What the task asks ▸ Keep only the lines from the start of the data through the line containing "- Example use-case", and output them exactly.
------ Provided records
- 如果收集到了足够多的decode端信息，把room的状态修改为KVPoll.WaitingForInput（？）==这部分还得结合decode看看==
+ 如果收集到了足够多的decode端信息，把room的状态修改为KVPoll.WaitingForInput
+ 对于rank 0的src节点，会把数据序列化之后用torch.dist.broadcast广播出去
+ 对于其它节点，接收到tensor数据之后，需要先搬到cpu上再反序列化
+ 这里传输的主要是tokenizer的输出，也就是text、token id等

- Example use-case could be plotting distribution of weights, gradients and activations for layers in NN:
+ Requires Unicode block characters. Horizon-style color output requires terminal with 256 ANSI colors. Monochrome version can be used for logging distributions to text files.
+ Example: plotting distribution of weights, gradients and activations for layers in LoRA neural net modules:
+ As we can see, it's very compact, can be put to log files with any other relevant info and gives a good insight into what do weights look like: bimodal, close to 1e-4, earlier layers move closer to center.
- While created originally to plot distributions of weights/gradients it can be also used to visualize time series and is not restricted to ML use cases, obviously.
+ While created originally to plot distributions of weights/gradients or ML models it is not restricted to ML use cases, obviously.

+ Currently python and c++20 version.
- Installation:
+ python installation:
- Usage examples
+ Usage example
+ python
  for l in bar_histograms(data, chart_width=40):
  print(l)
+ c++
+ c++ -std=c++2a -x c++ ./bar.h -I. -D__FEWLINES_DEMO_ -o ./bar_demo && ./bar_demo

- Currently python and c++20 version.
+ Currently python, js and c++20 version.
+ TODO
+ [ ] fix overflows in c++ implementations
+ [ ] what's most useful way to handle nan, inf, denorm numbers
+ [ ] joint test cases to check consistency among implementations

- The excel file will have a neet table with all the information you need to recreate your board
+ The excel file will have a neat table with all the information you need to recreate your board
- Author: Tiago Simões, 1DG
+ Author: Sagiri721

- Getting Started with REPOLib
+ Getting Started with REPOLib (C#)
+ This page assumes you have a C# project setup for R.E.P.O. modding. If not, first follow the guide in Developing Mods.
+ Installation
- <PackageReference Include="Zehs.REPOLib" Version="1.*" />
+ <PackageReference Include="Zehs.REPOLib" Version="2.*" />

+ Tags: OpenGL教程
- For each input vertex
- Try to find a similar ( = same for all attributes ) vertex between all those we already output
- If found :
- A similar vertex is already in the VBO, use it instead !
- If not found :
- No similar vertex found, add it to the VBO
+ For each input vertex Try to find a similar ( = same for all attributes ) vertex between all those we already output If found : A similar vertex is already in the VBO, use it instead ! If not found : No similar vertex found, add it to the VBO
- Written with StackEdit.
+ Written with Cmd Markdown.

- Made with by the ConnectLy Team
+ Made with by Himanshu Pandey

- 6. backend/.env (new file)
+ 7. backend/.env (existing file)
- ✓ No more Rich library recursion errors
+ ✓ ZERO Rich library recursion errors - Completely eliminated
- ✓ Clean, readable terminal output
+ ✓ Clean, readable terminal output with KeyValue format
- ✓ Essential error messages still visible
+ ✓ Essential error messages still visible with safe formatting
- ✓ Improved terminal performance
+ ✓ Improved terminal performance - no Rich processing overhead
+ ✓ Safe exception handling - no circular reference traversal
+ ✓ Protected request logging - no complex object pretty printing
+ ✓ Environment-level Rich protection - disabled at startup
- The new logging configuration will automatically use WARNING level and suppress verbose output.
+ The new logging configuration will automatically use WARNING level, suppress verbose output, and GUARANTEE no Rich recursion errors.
------------
The answer ▸
- 如果收集到了足够多的decode端信息，把room的状态修改为KVPoll.WaitingForInput（？）==这部分还得结合decode看看==
+ 如果收集到了足够多的decode端信息，把room的状态修改为KVPoll.WaitingForInput
+ 对于rank 0的src节点，会把数据序列化之后用torch.dist.broadcast广播出去
+ 对于其它节点，接收到tensor数据之后，需要先搬到cpu上再反序列化
+ 这里传输的主要是tokenizer的输出，也就是text、token id等

- Example use-case could be plotting distribution of weights, gradients and activations for layers in NN:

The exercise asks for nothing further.